§ **Exercise**: Only those lines from the one with "color: #1d4ed8 ->" through the last line of the material below should be output, each exactly as it appears.

§ **Material shown**:
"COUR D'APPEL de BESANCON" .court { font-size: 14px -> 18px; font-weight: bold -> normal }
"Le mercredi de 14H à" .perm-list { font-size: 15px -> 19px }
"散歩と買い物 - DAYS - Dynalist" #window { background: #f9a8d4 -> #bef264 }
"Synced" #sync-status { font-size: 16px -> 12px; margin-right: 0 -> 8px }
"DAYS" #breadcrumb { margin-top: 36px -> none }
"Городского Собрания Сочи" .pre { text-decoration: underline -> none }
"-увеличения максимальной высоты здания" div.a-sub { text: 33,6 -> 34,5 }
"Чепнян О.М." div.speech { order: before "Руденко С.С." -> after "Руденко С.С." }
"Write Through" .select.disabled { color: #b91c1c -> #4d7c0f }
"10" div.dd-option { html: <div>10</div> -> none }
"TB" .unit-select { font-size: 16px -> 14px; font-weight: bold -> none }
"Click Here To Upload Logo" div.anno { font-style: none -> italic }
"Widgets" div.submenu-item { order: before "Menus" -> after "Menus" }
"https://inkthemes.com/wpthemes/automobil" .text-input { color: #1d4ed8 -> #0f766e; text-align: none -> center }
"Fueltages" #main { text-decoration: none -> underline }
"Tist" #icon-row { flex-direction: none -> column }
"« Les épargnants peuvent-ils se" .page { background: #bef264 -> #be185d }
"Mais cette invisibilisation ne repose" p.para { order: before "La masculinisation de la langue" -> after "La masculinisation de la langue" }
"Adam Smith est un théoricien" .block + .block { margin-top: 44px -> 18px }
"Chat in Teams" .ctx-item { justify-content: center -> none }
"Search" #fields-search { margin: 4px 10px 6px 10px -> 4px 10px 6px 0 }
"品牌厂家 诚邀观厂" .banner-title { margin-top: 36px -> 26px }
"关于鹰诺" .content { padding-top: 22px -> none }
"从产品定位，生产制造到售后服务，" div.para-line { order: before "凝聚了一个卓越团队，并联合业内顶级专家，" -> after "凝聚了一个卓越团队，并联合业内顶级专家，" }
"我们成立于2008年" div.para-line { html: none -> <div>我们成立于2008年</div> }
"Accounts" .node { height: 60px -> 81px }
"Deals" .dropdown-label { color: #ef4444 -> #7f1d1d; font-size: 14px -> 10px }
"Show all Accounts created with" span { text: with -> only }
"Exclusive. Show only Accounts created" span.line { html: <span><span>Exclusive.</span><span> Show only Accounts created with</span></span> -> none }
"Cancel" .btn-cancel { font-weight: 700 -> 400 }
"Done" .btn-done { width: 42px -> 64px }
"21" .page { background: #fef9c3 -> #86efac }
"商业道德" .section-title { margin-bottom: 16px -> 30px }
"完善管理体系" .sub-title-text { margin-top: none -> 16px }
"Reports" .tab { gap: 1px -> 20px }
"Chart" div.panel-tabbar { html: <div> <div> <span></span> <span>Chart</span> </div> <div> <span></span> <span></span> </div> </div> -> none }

§ **Solution to this exercise**:
"https://inkthemes.com/wpthemes/automobil" .text-input { color: #1d4ed8 -> #0f766e; text-align: none -> center }
"Fueltages" #main { text-decoration: none -> underline }
"Tist" #icon-row { flex-direction: none -> column }
"« Les épargnants peuvent-ils se" .page { background: #bef264 -> #be185d }
"Mais cette invisibilisation ne repose" p.para { order: before "La masculinisation de la langue" -> after "La masculinisation de la langue" }
"Adam Smith est un théoricien" .block + .block { margin-top: 44px -> 18px }
"Chat in Teams" .ctx-item { justify-content: center -> none }
"Search" #fields-search { margin: 4px 10px 6px 10px -> 4px 10px 6px 0 }
"品牌厂家 诚邀观厂" .banner-title { margin-top: 36px -> 26px }
"关于鹰诺" .content { padding-top: 22px -> none }
"从产品定位，生产制造到售后服务，" div.para-line { order: before "凝聚了一个卓越团队，并联合业内顶级专家，" -> after "凝聚了一个卓越团队，并联合业内顶级专家，" }
"我们成立于2008年" div.para-line { html: none -> <div>我们成立于2008年</div> }
"Accounts" .node { height: 60px -> 81px }
"Deals" .dropdown-label { color: #ef4444 -> #7f1d1d; font-size: 14px -> 10px }
"Show all Accounts created with" span { text: with -> only }
"Exclusive. Show only Accounts created" span.line { html: <span><span>Exclusive.</span><span> Show only Accounts created with</span></span> -> none }
"Cancel" .btn-cancel { font-weight: 700 -> 400 }
"Done" .btn-done { width: 42px -> 64px }
"21" .page { background: #fef9c3 -> #86efac }
"商业道德" .section-title { margin-bottom: 16px -> 30px }
"完善管理体系" .sub-title-text { margin-top: none -> 16px }
"Reports" .tab { gap: 1px -> 20px }
"Chart" div.panel-tabbar { html: <div> <div> <span></span> <span>Chart</span> </div> <div> <span></span> <span></span> </div> </div> -> none }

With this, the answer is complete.